Antonino G. Gator (27/1/2006)fusilamientos-2-de-mayo
La gran polémica nacional quedó abierta tras el discurso pronunciado y la sanción recibida por el teniente general Mena Aguado. Luego ha sido continuada por las tomas de posición de otros militares -en activo o retirados- de políticos, politólogos, periodistas y ciudadanos en general. Quedan, sin duda, flecos pendientes, al menos en el terreno de la elucubración, ejercitando la libertad de pensamiento.

 Algunos zanjan la cuestión, de un modo simple, recordando algo evidente. Por supuesto que las Fuerzas Armadas están subordinadas al poder civil, legítimamente representado por el Gobierno español, salido de las urnas. Dentro de la normalidad, no existe la menor duda, con arreglo a la estructura piramidal.

Pero dentro de la libertad -que para el presidente Rodríguez Zapatero es su patria y para uno, nada menos que una aspiración, junto a otras, en el seno de la Patria española -dentro, insisto, de la libertad, compartida con ciudadanos de otras patrias, daremos rienda suelta a la especulación racional. Hay gobiernos que mienten -el PSOE  ha acusado ad nauseam de ese pecado capital al último gobierno del PP -como hay gobiernos que se saltan normas de la Carta Magna. El Tribunal Constitucional ha tenido que poner, repetidamente, las cosas en su sitio.

Una vulneración singularmente grave sería la hipotética Gobierno versus Constitución en su artículo 8º. Como es sabido, nuestra Constitución vigente designa ahí como garante expreso a una institución: las Fuerzas Armadas.

Bajo la égida del Gobierno, claro está, salvo el caso límite, hemos de pensar, de un gobierno imaginario, casi inconcebible, que renunciara a la soberanía e independencia de España, a defender su integridad territorial y el ordenamiento constitucional. Atributos de la Patria en su concepción más genuina.

Precisamente, además, el vigente Código Penal suprimió, como circunstancia eximente de la responsabilidad criminal, la «obediencia debida». Luego, los militares que cumplieran órdenes transgresoras de aquellos deberes, recibidas de un gobierno que maquinara contra obligaciones tan trascendentales, cargarían con la responsabilidad penal correspondiente.

Con memoria histórica podemos evocar lejanos antecedentes de altísimas traiciones que permitieron sentarse en el trono de España a José Bonaparte. La reacción patriótica no se produjo de arriba abajo, sino, muy al contrario, de abajo arriba. Modestos oficiales como Daoiz, Velarde y Ruiz, el sencillo alcalde de un Móstoles rural –Andrés Torrejón–  y una valerosa Manuela Malasaña, suplieron la tibieza patriótica de toda una élite afrancesada.
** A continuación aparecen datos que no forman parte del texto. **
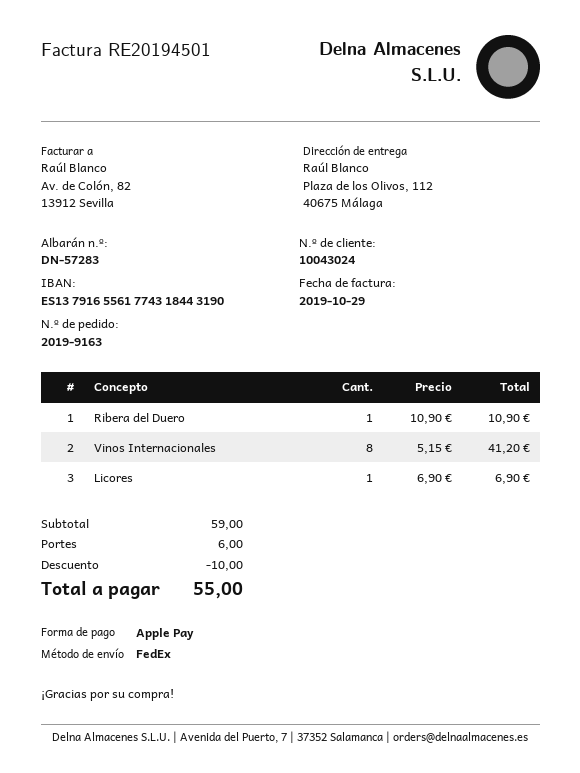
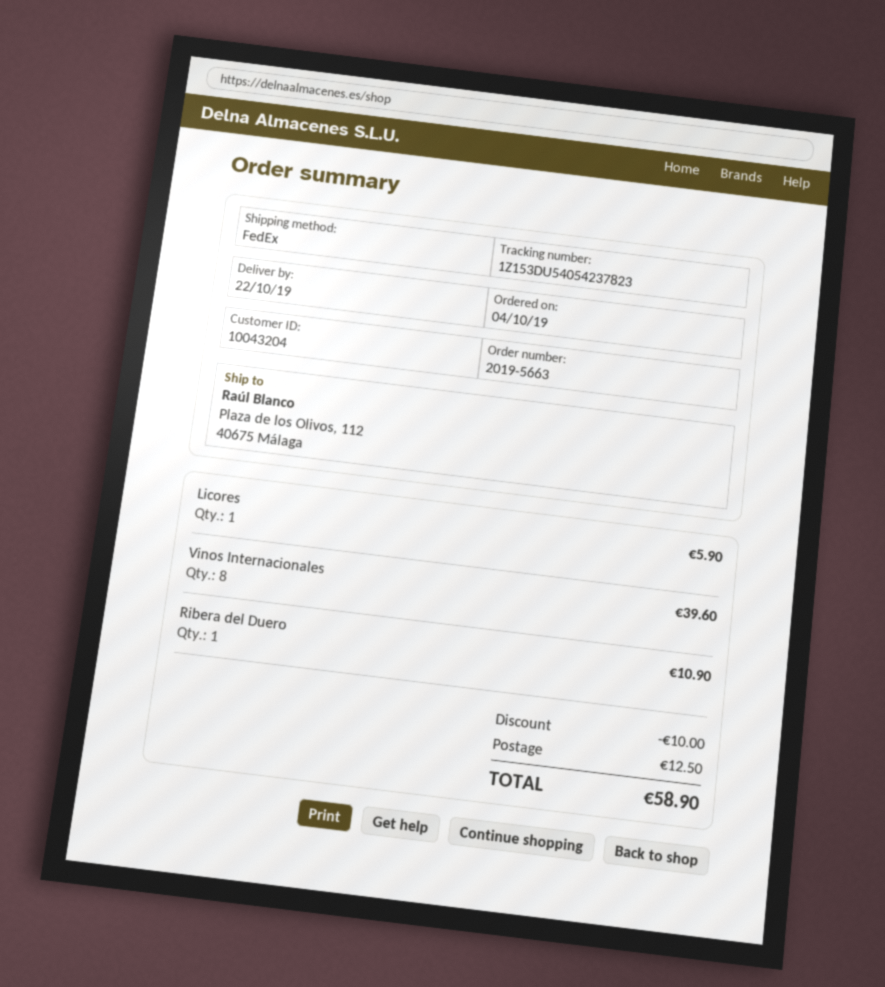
order number: 2019-9163 -> 2019-5663
customer number: 10043024 -> 10043204
Vinos Internacionales: 8 for 41.20 -> 8 for 39.60
Licores: 1 for 6.90 -> 1 for 5.90
shipping: 6.00 -> 12.50
total: 55.00 -> 58.90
¿Dónde queda hoy la última ratio frente a un atentado de lesa Constitución? El Tribunal Constitucional, sin duda, podría dictar una sabia sentencia.  Mas ¿cuando llegaría ese fallo salomónico? Tal vez, por desgracia, cuando la Patria, troceada,  resultara ya irrecuperable. Para un territorio, a la sazón desintegrado del suelo y de la soberanía española, tanto el ordenamiento como el fallo del Tribunal Constitucional serían papel mojado.